3. Municipal Liability Claim under § 1983

Local governments are considered "persons" who may be liable under § 1983. Monell v. Dep't. of Soc. Servs., 436 U.S. 658, 690 (1978). Nevertheless, "[i]t is well established that in a § 1983 case a city or other local governmental entity cannot be subject to liability at all unless the harm was caused in the implementation of 'official municipal policy.'" Lozman v. City of Riviera Beach, 138 S. Ct. 1945, 1952 (2018) (quoting Monell, 436 U.S. at 691). In other words, "a municipality cannot be held liable ... solely because it employs a tortfeasor." L.A. County v. Humphries, 562 U.S. 29, 36 (2010) (quoting Monell, 436 U.S. at 691). "Rather, to establish municipal liability, a plaintiff must show 1) the existence of a municipal policy or custom, and 2) that there is a direct causal link between the policy or custom and the injury alleged." Jensen v. West Jordan City, 968 F.3d 1187, 1204 (10th Cir. 2020) (quoting Bryson v. City of Oklahoma City, 627 F.3d 784, 788 (10th Cir. 2010)); see also Graves v. Thomas, 450 F.3d 1215, 1218 (10th Cir. 2006) (noting that "a municipality may not be held liable where there was no underlying constitutional violation by any of its officers").

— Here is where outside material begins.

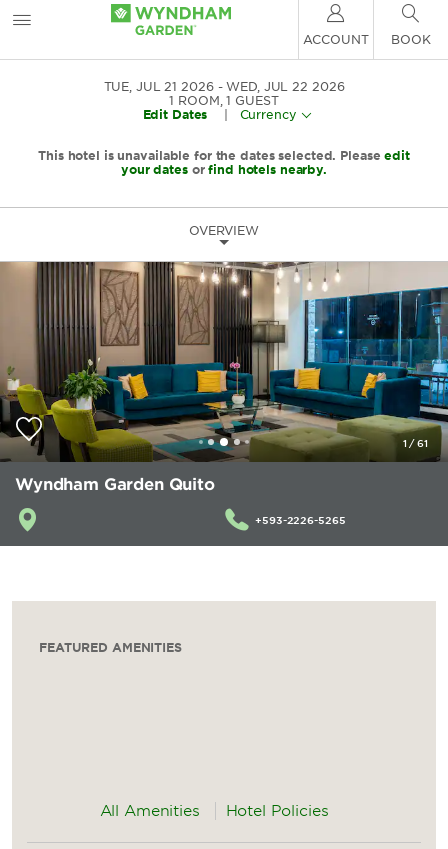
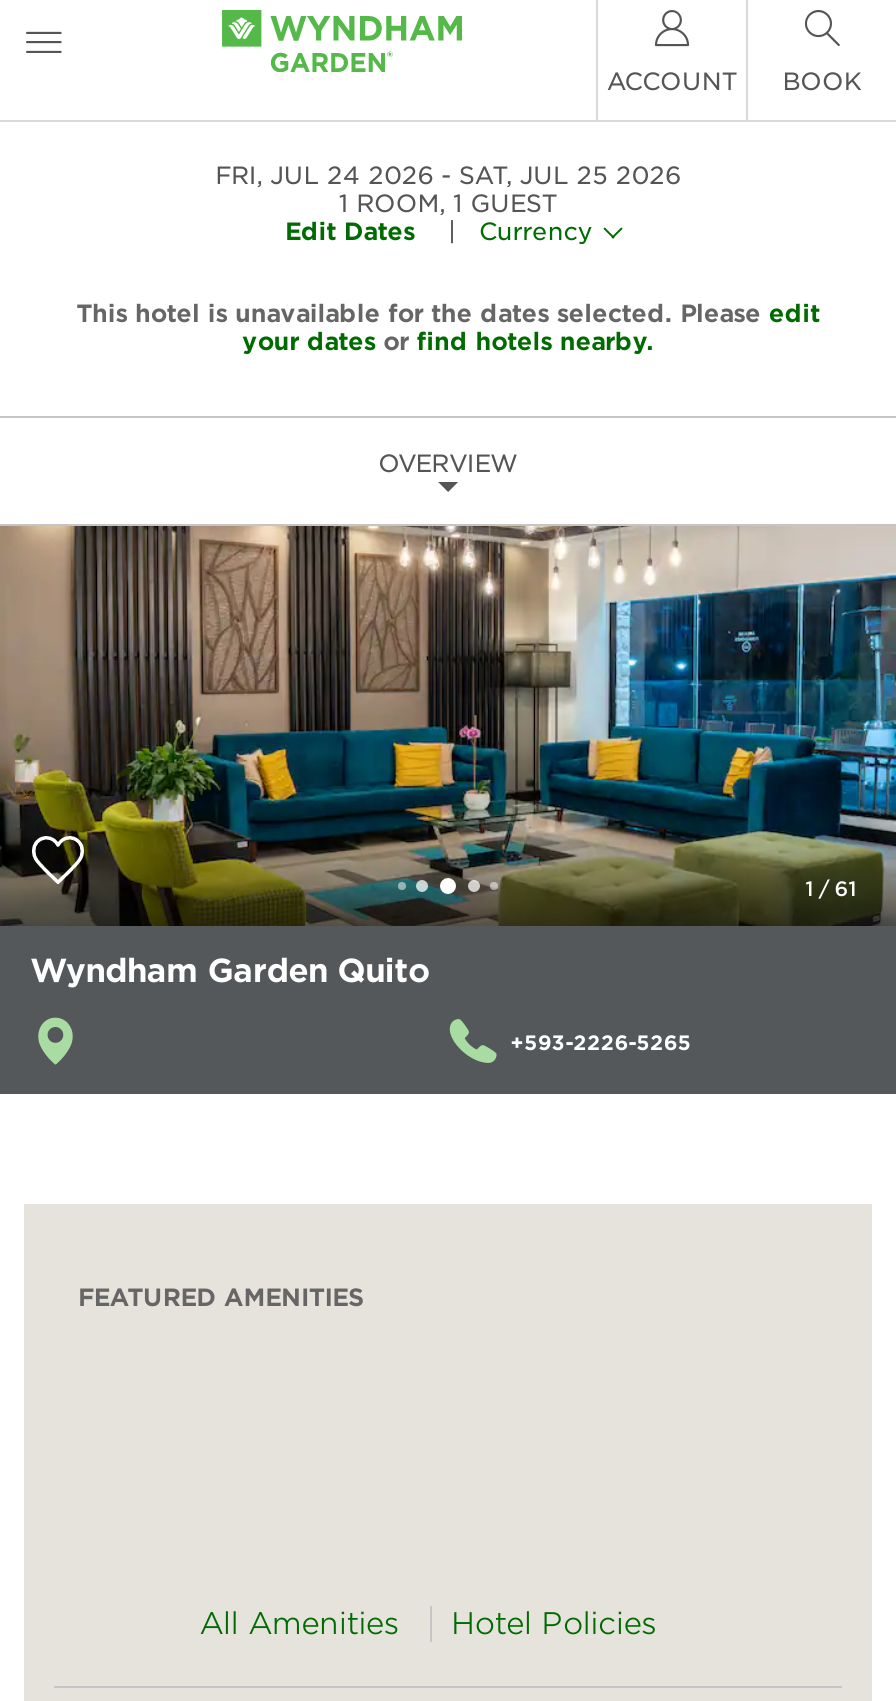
- TUE, JUL 21 2026
+ FRI, JUL 24 2026

- WED, JUL 22 2026
+ SAT, JUL 25 2026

A "municipal policy or custom ... may take one of the following forms:"

(1) a formal regulation or policy statement; (2) an informal custom amounting to a widespread practice that, although not authorized by written law or express municipal policy, is so permanent and well settled as to constitute a custom or usage with the force of law; (3) the decisions of employees with final policymaking
authority; (4) the ratification by such final policymakers of the decisions—and the basis for them—of subordinates to whom authority was delegated subject to these policymakers' review and approval; or (5) the failure to adequately train or supervise employees, so long as that failure results from deliberate indifference to the injuries that may be caused.
Waller v. City & Cty. of Denver, 932 F.3d 1277, 1283 (10th Cir. 2019) (quoting Bryson v. City of Okla. City, 627 F.3d 784, 788 (10th Cir. 2010)). Furthermore, "[t]hrough 'its deliberate conduct,' the municipality must have been the 'moving force' behind the injury." Mocek v. City of Albuquerque, 813 F.3d 912, 933 (10th Cir. 2015) (quoting Bd. of Cty. Comm'rs v. Brown, 520 U.S. 397, 404 (1997)).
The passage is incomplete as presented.